Work order: Exclude the pictures and retype the entries as written.

★ ★ ★ ★

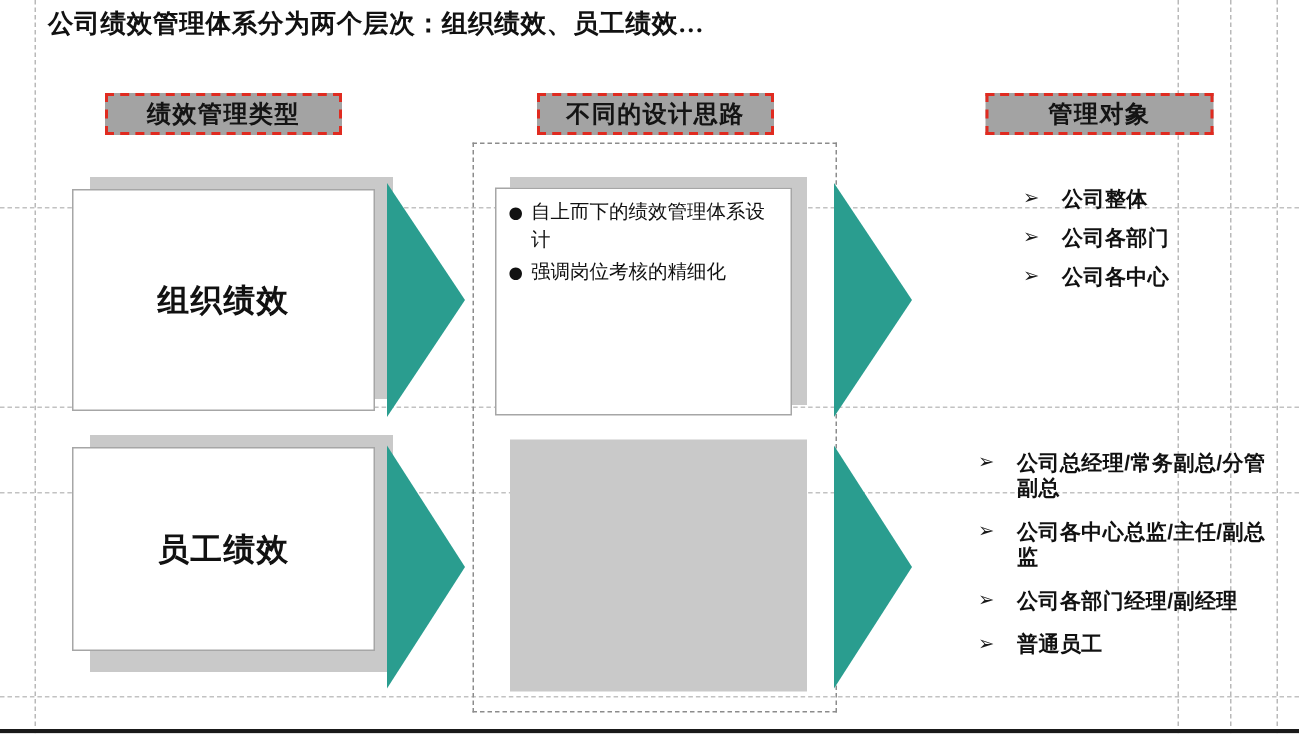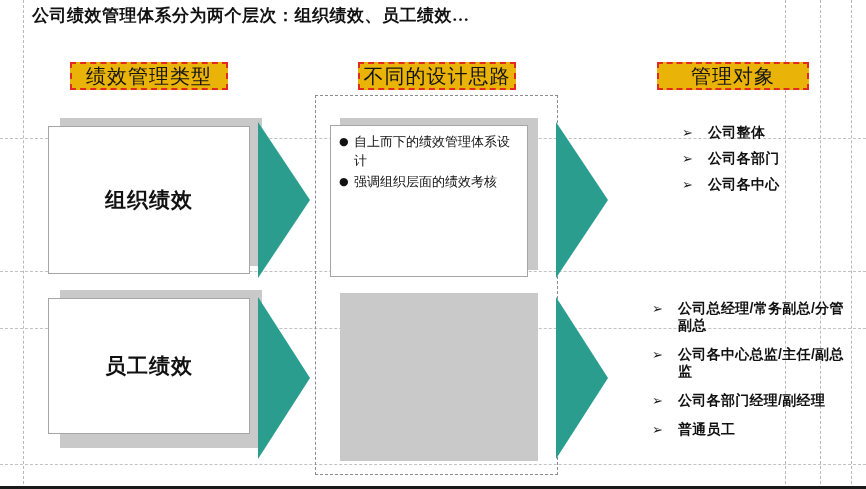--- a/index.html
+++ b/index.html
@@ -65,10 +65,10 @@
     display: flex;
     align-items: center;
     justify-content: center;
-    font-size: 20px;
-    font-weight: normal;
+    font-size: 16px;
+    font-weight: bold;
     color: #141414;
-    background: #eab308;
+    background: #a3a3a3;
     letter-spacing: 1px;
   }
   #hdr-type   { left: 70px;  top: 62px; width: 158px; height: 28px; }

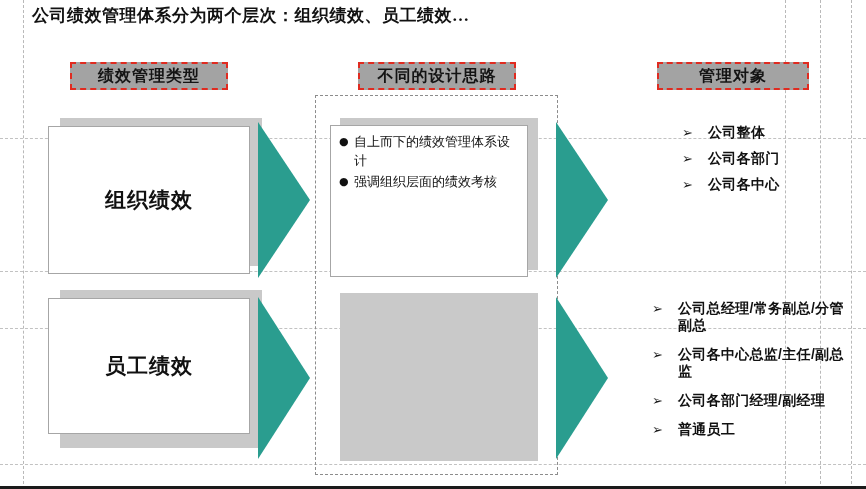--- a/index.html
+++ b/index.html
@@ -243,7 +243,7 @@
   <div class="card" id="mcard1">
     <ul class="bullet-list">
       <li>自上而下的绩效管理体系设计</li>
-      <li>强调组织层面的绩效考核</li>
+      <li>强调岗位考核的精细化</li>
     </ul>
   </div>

★ ★ ★ ★

Solution:
--- a/index.html
+++ b/index.html
@@ -65,10 +65,10 @@
     display: flex;
     align-items: center;
     justify-content: center;
-    font-size: 20px;
-    font-weight: normal;
+    font-size: 16px;
+    font-weight: bold;
     color: #141414;
-    background: #eab308;
+    background: #a3a3a3;
     letter-spacing: 1px;
   }
   #hdr-type   { left: 70px;  top: 62px; width: 158px; height: 28px; }

--- a/index.html
+++ b/index.html
@@ -243,7 +243,7 @@
   <div class="card" id="mcard1">
     <ul class="bullet-list">
       <li>自上而下的绩效管理体系设计</li>
-      <li>强调组织层面的绩效考核</li>
+      <li>强调岗位考核的精细化</li>
     </ul>
   </div>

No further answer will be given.